On Friday, March 19 at 7:30 p.m., the Luther music department held a recital as a part of the Faculty Artist Series, featuring Professor of Music Spencer Martin on viola. The recital was live streamed, but a limited audience was able to experience the recital in-person.
The performance featured several pieces transcribed for viola, including “Ricercar No. 6 in G Minor” by Domenico Gabrielli, “Fantasie in E Minor, TWV 40:22” by George Phillip Telemann, “Sonata in D Major, Op. 87” by Johannes Brahms, and “Sonata No. 1 in C Minor, Op. 18,” by York Bowen.
Martin’s performances have been a staple at Luther since he joined the faculty in 2002. Colleagues both new and familiar with his work have been consistently impressed with his demeanor on the stage. One of his students, Abbey Falconer (‘22), was in attendance Friday night.
“Confidence is key,” Falconer said. “No matter whether he was confident or not, he definitely portrays it in any of his performances. From an audience standpoint, you can’t ever tell if he makes a mistake or not.”
Martin is also part of the Luther College piano quartet, which is composed of four Luther music faculty professors. Martin’s fellow piano quartet members were also in attendance and echoed Falconer’s comments. Assistant Professor of Music Igor Kalnin has played in the Luther College piano quartet with Martin since the fall of 2015, and explained why he enjoys working with Martin.
“I like the sense of effortless playing,” Kalnin said. “He’s a very balanced musician and it’s represented in his physical movement. With a professional eye, I can see how he utilizes his technique, everything is very efficient. It’s a quality he’s always had.”
Assistant Professor of Music Kacy Clopton, who is in her first year of teaching cello at Luther, commented on Martin’s receptiveness to new ideas and to collaboration. Even in just one year of playing with Martin in the piano quartet, she was also able to pick up on that effortlessness in the way he improvises on stage.

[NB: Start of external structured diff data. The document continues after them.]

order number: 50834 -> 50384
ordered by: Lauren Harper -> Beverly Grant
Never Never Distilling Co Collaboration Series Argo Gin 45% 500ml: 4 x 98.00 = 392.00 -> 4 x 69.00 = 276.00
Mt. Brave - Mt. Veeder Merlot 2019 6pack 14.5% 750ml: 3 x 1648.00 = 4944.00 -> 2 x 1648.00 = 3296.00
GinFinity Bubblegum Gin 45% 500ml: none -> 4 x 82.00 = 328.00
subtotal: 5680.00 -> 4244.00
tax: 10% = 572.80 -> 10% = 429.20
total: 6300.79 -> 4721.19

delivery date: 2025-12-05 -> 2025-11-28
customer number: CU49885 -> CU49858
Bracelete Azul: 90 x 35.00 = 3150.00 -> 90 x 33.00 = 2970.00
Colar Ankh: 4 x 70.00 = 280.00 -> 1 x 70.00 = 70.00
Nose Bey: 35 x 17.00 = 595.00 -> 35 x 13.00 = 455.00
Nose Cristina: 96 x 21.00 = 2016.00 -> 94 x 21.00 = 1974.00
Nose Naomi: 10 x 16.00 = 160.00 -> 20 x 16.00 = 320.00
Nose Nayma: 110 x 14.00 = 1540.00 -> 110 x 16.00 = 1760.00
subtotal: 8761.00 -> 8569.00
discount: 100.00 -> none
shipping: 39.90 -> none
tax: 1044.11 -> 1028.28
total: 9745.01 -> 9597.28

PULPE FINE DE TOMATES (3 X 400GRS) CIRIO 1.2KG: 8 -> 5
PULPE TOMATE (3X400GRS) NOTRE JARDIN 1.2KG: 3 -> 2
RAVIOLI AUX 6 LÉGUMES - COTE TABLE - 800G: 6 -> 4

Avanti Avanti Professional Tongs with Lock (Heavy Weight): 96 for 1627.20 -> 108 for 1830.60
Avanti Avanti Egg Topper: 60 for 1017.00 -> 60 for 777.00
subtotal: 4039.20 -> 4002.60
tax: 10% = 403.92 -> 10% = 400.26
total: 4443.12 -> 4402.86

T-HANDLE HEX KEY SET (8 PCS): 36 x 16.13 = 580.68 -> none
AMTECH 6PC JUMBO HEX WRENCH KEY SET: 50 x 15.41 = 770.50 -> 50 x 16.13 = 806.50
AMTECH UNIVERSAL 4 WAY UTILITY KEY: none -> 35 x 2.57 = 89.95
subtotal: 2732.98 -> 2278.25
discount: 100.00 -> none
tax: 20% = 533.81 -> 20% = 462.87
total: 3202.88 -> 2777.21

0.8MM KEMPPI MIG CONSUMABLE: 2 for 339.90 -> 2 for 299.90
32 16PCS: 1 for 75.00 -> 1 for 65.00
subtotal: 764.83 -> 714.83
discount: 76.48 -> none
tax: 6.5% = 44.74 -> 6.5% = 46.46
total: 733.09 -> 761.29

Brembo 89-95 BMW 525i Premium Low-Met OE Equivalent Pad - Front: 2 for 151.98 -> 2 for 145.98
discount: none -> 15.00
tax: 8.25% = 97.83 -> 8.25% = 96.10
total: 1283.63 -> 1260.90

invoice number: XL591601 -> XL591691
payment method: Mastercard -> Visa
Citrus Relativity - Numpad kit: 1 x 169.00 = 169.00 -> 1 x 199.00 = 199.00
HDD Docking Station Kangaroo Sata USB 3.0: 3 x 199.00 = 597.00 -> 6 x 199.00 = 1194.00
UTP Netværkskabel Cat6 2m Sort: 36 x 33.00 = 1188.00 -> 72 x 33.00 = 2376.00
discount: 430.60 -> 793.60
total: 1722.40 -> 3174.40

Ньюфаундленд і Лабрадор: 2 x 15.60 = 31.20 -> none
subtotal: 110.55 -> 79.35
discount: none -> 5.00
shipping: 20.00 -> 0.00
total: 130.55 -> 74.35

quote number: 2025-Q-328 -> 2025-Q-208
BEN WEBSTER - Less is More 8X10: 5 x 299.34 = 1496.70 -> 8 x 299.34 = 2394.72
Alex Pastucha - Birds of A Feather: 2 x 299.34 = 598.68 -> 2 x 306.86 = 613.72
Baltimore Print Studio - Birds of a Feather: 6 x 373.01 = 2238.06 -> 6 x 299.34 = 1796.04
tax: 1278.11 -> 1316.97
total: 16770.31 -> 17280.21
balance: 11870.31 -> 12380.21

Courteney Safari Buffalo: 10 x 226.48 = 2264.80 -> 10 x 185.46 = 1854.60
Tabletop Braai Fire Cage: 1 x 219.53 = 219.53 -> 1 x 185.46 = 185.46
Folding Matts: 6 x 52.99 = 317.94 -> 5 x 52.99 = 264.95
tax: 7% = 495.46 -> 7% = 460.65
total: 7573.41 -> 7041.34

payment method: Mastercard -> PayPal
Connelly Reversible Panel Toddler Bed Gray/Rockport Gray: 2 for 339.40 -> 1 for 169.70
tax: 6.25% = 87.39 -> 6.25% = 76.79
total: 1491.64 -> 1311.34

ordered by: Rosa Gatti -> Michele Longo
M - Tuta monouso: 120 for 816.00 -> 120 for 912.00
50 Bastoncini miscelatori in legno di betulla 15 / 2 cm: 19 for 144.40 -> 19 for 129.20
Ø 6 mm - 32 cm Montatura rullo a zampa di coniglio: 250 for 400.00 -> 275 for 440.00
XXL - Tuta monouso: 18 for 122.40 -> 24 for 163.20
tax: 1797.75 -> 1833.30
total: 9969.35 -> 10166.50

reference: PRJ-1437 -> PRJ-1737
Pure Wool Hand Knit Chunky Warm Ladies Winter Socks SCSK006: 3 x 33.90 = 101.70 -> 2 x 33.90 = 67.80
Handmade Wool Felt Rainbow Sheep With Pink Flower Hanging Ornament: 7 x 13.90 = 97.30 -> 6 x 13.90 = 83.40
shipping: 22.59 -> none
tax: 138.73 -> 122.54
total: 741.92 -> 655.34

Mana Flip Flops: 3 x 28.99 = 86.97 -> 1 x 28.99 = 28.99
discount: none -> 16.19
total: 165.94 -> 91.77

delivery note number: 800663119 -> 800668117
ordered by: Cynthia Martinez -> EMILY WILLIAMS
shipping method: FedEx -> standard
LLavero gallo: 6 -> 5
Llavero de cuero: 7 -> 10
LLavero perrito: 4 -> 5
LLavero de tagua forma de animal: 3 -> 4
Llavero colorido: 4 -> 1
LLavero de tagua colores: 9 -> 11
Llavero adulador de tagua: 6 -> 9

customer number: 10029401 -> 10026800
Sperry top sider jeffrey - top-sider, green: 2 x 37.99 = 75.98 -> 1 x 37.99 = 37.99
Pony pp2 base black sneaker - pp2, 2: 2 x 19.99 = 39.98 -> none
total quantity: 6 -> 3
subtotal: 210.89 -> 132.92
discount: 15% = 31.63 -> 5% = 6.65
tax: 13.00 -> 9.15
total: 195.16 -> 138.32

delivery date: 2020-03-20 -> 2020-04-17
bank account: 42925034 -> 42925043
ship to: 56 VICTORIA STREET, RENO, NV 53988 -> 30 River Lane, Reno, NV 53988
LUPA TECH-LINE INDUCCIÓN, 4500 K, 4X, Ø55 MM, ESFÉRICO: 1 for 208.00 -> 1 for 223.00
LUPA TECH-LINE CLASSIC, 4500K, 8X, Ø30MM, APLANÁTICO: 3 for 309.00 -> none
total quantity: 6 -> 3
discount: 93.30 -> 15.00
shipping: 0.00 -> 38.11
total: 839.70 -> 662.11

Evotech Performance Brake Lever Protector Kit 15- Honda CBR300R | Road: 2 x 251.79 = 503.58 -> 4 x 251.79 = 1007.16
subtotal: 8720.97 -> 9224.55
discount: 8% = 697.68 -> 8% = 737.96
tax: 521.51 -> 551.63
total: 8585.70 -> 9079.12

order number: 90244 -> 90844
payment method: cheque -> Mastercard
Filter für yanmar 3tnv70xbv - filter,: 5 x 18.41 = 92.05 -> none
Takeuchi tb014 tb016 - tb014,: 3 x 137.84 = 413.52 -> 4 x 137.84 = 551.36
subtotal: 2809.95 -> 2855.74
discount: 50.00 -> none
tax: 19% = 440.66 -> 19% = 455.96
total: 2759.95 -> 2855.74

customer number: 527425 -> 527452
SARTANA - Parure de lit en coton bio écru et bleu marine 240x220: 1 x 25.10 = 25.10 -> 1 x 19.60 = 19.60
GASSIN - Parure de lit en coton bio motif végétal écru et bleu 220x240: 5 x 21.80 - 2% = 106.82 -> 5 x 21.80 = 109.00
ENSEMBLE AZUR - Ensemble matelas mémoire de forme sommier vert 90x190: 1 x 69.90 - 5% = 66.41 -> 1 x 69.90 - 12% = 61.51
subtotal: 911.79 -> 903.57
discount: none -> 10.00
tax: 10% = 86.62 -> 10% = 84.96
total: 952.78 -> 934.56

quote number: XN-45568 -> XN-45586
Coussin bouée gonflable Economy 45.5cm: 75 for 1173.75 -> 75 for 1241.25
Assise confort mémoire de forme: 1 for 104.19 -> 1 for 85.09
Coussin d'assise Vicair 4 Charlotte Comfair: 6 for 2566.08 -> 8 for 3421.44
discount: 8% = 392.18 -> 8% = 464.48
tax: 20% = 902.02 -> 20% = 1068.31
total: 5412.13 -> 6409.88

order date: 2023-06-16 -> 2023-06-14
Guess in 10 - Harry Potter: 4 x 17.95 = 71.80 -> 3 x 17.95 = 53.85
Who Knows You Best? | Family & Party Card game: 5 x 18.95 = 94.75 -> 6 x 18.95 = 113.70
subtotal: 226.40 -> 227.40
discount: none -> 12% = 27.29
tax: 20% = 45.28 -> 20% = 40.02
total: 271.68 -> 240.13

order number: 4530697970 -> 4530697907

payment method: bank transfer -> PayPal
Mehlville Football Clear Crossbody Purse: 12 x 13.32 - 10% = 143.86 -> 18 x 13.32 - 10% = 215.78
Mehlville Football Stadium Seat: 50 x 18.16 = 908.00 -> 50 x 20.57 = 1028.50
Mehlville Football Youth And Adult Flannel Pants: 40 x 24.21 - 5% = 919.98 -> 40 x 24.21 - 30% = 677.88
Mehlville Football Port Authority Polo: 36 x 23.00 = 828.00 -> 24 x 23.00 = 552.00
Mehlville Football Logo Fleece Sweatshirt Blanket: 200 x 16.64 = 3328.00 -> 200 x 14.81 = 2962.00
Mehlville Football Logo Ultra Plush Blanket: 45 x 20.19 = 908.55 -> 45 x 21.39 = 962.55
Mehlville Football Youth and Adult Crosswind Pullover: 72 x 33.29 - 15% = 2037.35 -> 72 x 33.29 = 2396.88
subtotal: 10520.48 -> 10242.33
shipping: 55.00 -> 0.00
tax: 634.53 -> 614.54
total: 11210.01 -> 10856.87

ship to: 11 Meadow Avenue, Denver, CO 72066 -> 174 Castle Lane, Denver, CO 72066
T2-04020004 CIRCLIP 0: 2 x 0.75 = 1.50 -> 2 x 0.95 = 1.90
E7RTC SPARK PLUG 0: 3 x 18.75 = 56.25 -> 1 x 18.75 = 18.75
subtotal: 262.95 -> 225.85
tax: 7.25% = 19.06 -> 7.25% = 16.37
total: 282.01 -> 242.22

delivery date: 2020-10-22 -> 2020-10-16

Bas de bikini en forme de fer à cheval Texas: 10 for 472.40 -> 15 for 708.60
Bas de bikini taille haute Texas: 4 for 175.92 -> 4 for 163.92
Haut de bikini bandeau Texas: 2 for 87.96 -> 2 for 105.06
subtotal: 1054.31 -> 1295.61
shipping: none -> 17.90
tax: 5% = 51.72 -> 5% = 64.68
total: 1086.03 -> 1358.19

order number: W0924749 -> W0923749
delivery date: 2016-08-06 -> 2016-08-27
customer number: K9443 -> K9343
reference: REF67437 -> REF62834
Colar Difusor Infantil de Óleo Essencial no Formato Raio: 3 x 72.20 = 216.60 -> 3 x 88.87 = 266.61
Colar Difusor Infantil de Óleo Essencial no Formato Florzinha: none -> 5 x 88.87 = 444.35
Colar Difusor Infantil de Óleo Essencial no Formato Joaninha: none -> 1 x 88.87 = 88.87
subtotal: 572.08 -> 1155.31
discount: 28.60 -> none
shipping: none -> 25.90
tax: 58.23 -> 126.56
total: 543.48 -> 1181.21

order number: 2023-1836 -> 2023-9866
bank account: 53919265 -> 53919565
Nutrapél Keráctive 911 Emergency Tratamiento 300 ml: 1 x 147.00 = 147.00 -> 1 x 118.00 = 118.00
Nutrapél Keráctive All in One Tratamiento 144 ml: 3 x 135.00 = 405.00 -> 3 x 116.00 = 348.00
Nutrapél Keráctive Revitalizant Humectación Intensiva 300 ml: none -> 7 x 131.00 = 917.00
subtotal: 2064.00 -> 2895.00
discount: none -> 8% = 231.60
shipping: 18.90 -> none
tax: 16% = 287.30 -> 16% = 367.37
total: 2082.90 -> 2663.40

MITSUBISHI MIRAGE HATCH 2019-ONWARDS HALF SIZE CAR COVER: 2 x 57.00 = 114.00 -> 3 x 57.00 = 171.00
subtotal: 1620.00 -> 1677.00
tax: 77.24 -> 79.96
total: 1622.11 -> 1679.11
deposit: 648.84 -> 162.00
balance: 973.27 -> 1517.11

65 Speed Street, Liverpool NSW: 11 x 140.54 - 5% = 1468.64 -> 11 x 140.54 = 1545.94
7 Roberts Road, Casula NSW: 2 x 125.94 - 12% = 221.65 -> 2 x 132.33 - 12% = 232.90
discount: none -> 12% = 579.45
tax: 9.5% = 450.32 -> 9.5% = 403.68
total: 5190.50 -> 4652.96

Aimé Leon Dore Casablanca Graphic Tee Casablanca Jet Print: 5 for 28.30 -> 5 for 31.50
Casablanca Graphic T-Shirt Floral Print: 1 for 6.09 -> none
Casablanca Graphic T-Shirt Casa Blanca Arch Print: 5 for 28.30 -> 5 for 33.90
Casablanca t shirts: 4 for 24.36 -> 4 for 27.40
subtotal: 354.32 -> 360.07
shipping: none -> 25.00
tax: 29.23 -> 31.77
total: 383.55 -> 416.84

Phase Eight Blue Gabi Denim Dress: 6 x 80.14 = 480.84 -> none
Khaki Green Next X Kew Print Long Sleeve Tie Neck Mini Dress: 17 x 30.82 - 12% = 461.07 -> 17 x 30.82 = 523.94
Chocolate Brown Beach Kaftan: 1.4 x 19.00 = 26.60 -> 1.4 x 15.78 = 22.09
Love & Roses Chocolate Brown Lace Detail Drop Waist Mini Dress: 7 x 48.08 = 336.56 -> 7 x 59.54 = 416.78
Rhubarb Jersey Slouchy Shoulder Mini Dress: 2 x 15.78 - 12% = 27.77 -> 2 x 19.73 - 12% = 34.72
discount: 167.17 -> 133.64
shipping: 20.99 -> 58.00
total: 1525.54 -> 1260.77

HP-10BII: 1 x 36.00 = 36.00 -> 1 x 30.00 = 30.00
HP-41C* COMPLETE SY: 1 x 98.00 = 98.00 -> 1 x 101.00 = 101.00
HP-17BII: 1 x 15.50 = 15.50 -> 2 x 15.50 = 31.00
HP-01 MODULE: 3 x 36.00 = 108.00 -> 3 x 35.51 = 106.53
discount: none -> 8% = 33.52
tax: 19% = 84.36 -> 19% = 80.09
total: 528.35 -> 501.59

“Spencer is really exciting to play with, and play off,” Clopton said. “One of the things I picked up on right away is that if you toss out an idea, and see if [he] bounces it back to you, he does it instantly. That’s the way you can tell you’re working with fun colleagues, and everybody gets it.”
The program Martin performed consisted of a new repertoire for him. Martin loves to try new music, even though it may be considerably easier to replay an old piece of repertoire he has performed numerous times before.
“Oftentimes, when we’ve been around a little while, we repeat pieces we’ve done before, but this whole program is all new music to me,” Martin said. “There are no old friends on this program, they’re all new friends, so I’m excited to share that.”
A willingness to branch out is something that Martin wants for each of his students. He sees every performance as a teaching opportunity, and a chance to put what is taught in lessons into practice.
“We need to present [our art] on campus for the benefit of our students,” Martin said. “So that they learn the repertoire, so they can see us practicing what we preach in modeling good playing and performing. It’s important for me that I’m always engaged in the same process that I’m asking my students to be engaged in.”
Martin’s recital was not the only big event happening this past Friday in the music department. On Friday morning, students involved in the music department received an email announcing the return of live audiences to large group concerts. The crowds will be limited, distanced, and a ticket will be required prior to entry. Though invite-only live audiences are allowed at recitals now, Martin is very much looking forward to when crowds can return to the Noble Recital Hall.
“I think all of us long for the day we can go back to having normal-sized live audiences, [to] create the chemistry that we normally have in the concert hall,’’ Martin said. “ I think as an audience member, we end up sitting through more concerts than we play––or sing! I want to be there too.”